Abstract

In the recent years, considerable improvements have come in biomechanical knowledge about the role of elbow stabilizers. In particular, the complex interactions among the different stabilizers when injured at the same time have been better understood. Anyway, uncertainties about both nomenclature and classification still exist in the definition of the different patterns of instability.
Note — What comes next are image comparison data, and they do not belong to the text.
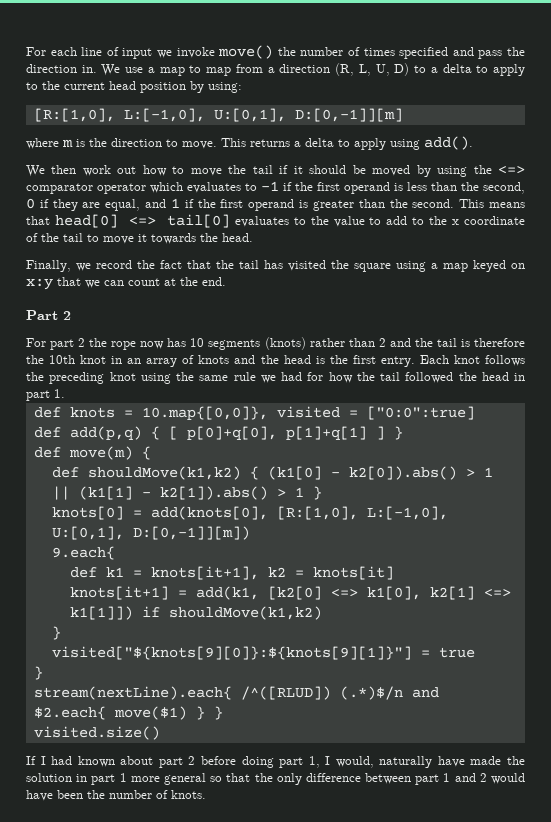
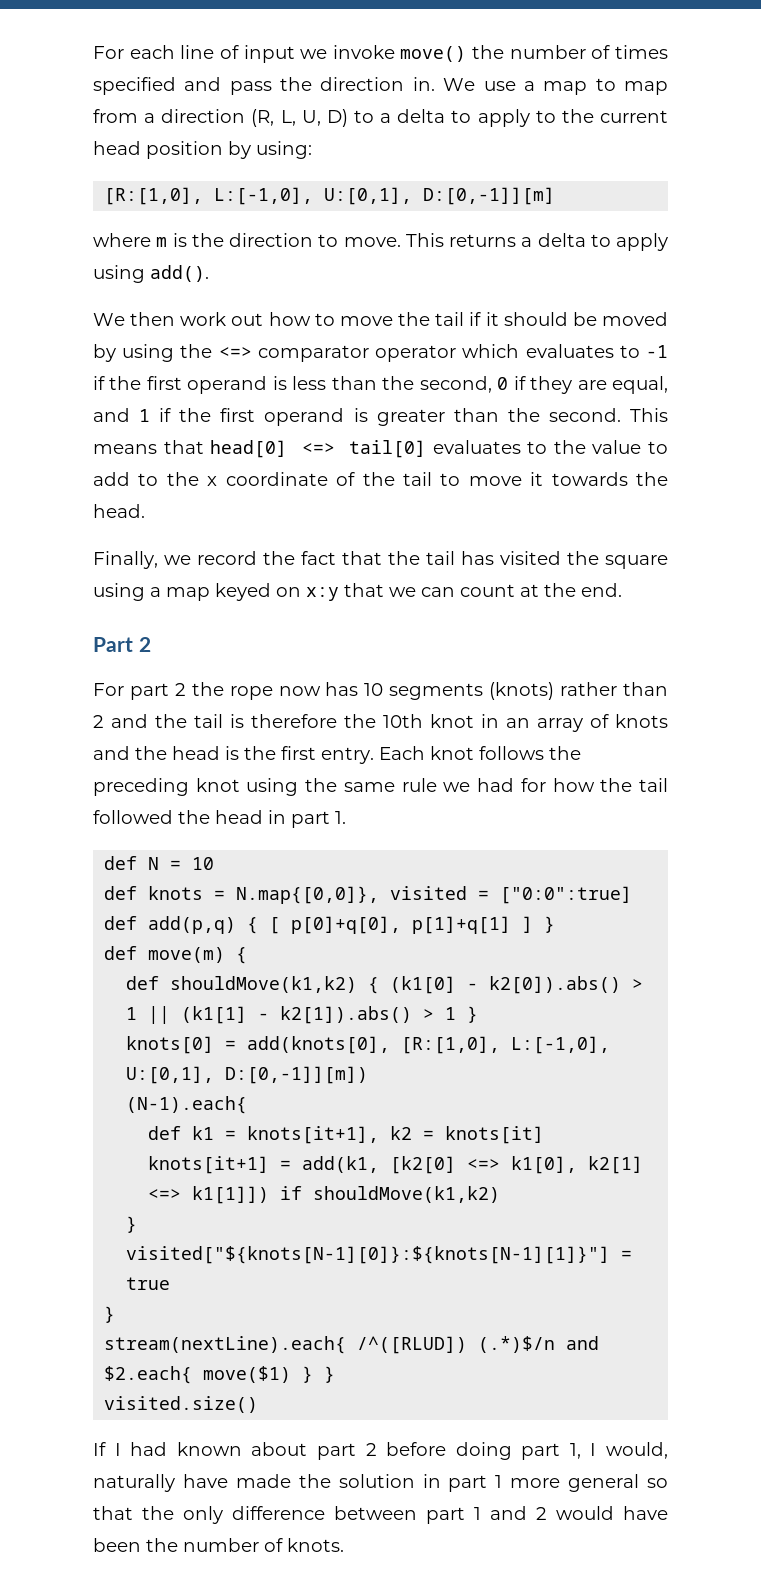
+ def N = 10
- def knots = 10.map{[0,0]}, visited = ["0:0":true]
+ def knots = N.map{[0,0]}, visited = ["0:0":true]
- 9.each{
+ (N-1).each{
- visited["${knots[9][0]}:${knots[9][1]}"] = true
+ visited["${knots[N-1][0]}:${knots[N-1][1]}"] = true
The authors examine the literature of the last 130years about elbow instability classification, analyzing the intuitions and the value of each of them. However, because of the lack of a satisfactory classification, in 2015 a working group has been created inside SICSeG (Italian Society of Shoulder and Elbow Surgery) with the aim of defining an exhaustive classification as simple, complete and reproducible as possible. A new all-inclusive elbow instability classification is proposed. This classification considers two main parameters: timing (acute and chronic forms) and involved stabilizers (simple and complex forms), and four secondary parameters: etiology (traumatic, rheumatic, congenital…), the involved joint (radius and ulna as a single unit articulating with the humerus or the proximal radio-ulnar joint), the degree of displacement (dislocation or subluxation) and the mechanism of instability or dislocation (PLRI, PMRI, direct axial loading, pure varus or valgus stress). This classification is at the same time complete enough to include all the instability patterns and practical enough to be effectively used in the clinical practice. This classification can help in defining a shared language, can improve our understanding of the disorder, reduce misunderstanding of diagnosis and improve comparison among different case series.